Feyra ve Ölüm konuşmaya başlarlar fakat Ölüm, Feyra ile konuşabilmesi için ona güvenebilmek adına; “Hünkârımız Sultan Murat’a sadık mısın?” (Fiorato, 2016: 91) diye sorar. Feyra ise; “O benim gözümün nuru, kalbimin efendisidir” (Fiorato, 2016: 91) cevabını verir. Feyra, “İran hikâyelerini” okuduğu için bu tür bir antlaşmanın güven duygusunun bir göstergesi olduğunu bilir:
“Esir tutulan bir prenses onu tutsak eden zalim kişiyle pazarlık yapmak zorundaydı. Topkapı’nın kütüphanesindeki tezhiplerde, muazzam örtüsünün içinde bağdaş kurmuş bir hâlde oturan esmer genç kızın, elleri havada ve parmakları yelpaze gibi açılmış bir şekilde korkunç bir canavarla konuştuğunu görmüştü. Kadınlara özgü bu kumarın daha önce Ölüm’le oynandığını hiç okumamasına rağmen Feyra neyin gerekli olduğunu biliyordu. Ölüm ona bir sırrını söylemeden önce Feyra’nın bir sırrını vermesi gerekiyordu. Bu oyun, bu gerçek dışı durumun bir parçasıymışçasına Osmanlı hikâyecileri gibi bağdaş kurarak öyküsünü anlatmaya başladı.” (Fiorato, 2016: 91).
Feyra kendiyle ilgili hikâyesini bitirir ve sıra Ölüm’e gelir.

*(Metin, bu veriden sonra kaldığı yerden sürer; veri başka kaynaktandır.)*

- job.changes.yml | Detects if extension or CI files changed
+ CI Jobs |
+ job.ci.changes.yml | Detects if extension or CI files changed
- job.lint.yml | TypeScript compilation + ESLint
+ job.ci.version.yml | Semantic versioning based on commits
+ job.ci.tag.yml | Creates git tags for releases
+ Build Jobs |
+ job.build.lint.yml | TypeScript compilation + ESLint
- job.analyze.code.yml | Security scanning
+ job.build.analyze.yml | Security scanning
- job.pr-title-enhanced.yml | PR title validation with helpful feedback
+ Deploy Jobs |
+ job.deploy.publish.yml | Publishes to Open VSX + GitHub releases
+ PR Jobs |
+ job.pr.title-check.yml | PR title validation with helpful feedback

Ölüm evine dönerken aniden hastalanmış, bir odada ölümü beklerken bir sabah, Saray’ın doktoru Hacı Musa Hekim kendisini ziyaret edip sultan için bir görevi yerine getirip getiremeyeceğini sorar. Ölüm veba salgınına yakalanmış olduğundan öleceğini bilir ve ailesine daha iyi bir gelecek bırakabilmek adına hekimin önerisini kabul eder. Hekim, “Sultan’ın planını” gerçekleştirmesi karşılığı olarak Ölüm’ün, “eşine altın”, “oğullarına terfi” ve “kızına izdivaç” sunacağı yönünde söz verir:
“Eğer sultanın planını yerine getirmeyi kabul edersem, eski düşmanımızı tek başıma yenebileceğimi söyledi. Önüme şu seçenekleri sundu: Ya o ibadethanede ölüp gidecektim ve ailem bana ne olduğunu bilmeden yoksulluk içinde yaşayacaktı ya da efsanelerdeki kahramanlardan olacaktım. Adım parşömenlere yazılacak, şarkılarda geçecek, ailem de bereket içinde yaşayıp gidecekti. Başka şansım yoktu.” (Fiorato, 2016: 93)

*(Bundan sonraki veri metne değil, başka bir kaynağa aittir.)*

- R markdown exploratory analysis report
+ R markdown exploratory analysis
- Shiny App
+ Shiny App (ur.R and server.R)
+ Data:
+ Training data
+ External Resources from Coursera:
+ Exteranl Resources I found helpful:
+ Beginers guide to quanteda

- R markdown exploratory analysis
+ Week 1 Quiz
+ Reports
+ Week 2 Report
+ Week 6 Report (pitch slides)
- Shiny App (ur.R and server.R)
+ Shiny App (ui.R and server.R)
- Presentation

Ölüm, sultanın özel askerleri tarafından tabuta yerleştirilir; görevi, yolculuğun sonuna kadar hayatta kalabilirse taşımakta olduğu veba hastalığını Venedik’teki insanlara bulaştırmaktır. Ölüm yaşamazsa, cesedi denize atılacak ve yerine yeni bir asker tabuta yatıp “veba mikrobunu” kendine bulaştıracaktır. Ölüm, gemideki her kişinin veba mikrobunu Venedik’e taşımak için yemin ettiğini açıklar:
“Hekim vebanın İstanbul’a, Jüstinyen döneminde Pelusium şehrinden ipek balyasıyla getirildiğini söyledi. Sultan da bu şekilde yapabilirdi, fakat o emin olmak istedi. Bu yüzden hekim vebayı taşımanın en iyi yolunun bir kurbanın bedeniyle olabileceği konusunda sultana öneri götürdü. Yani sana benim adım Ölüm dediğimde gerçekleri söylüyordum. Gerçek adımı sana söyleyemem, çünkü sultana söz verdim. Plan başarılı olsun ya da olmasın, hastalığın kaynağı sır olarak kalmalı.” (Fiorato, 2016: 95)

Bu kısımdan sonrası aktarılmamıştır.